# [Problem to work on]
Restate word for word every entry that appears below, skipping its pictures.

[Data items]

• • • • •

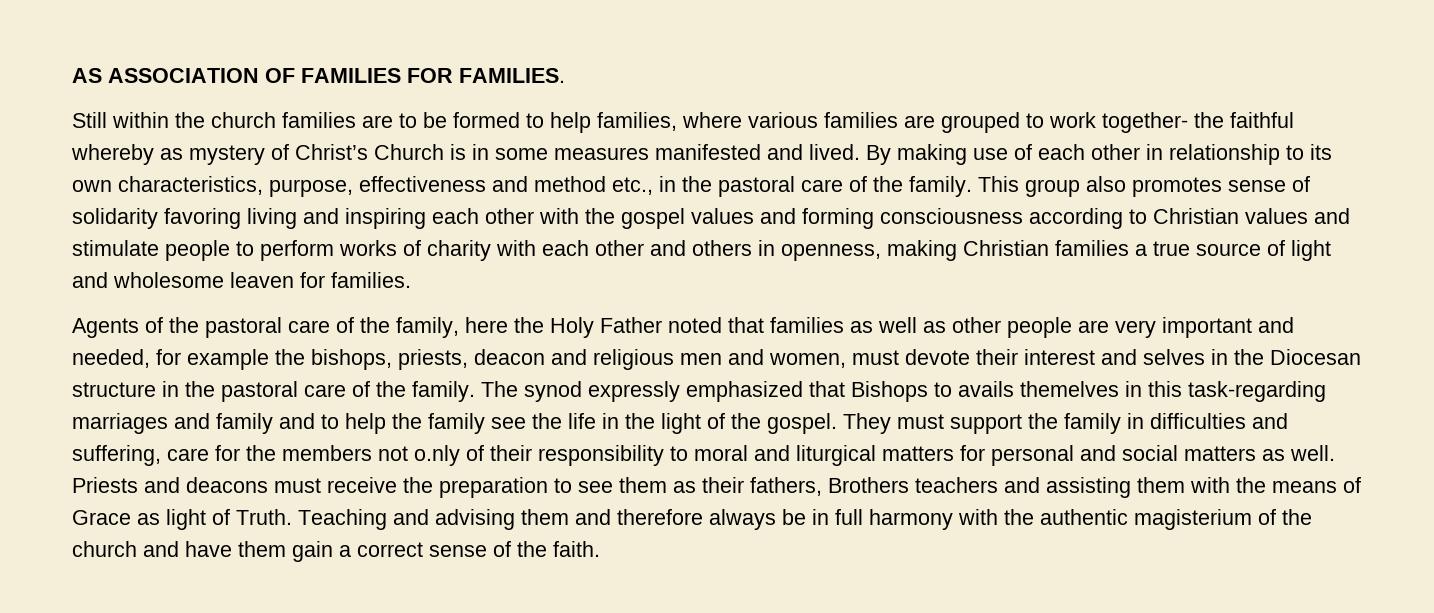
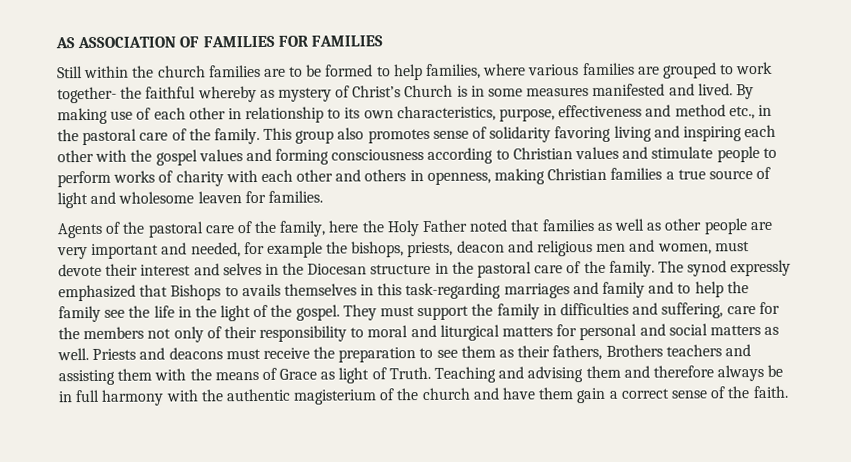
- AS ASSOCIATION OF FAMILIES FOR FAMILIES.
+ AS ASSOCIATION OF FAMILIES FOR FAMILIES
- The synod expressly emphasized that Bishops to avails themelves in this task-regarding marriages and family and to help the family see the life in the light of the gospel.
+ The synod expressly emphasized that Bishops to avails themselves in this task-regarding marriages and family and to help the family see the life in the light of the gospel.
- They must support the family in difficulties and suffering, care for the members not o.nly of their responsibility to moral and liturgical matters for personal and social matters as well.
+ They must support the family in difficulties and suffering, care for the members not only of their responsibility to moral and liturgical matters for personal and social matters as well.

• • • • •

# [Solution to the exercise]
- AS ASSOCIATION OF FAMILIES FOR FAMILIES.
+ AS ASSOCIATION OF FAMILIES FOR FAMILIES
- The synod expressly emphasized that Bishops to avails themelves in this task-regarding marriages and family and to help the family see the life in the light of the gospel.
+ The synod expressly emphasized that Bishops to avails themselves in this task-regarding marriages and family and to help the family see the life in the light of the gospel.
- They must support the family in difficulties and suffering, care for the members not o.nly of their responsibility to moral and liturgical matters for personal and social matters as well.
+ They must support the family in difficulties and suffering, care for the members not only of their responsibility to moral and liturgical matters for personal and social matters as well.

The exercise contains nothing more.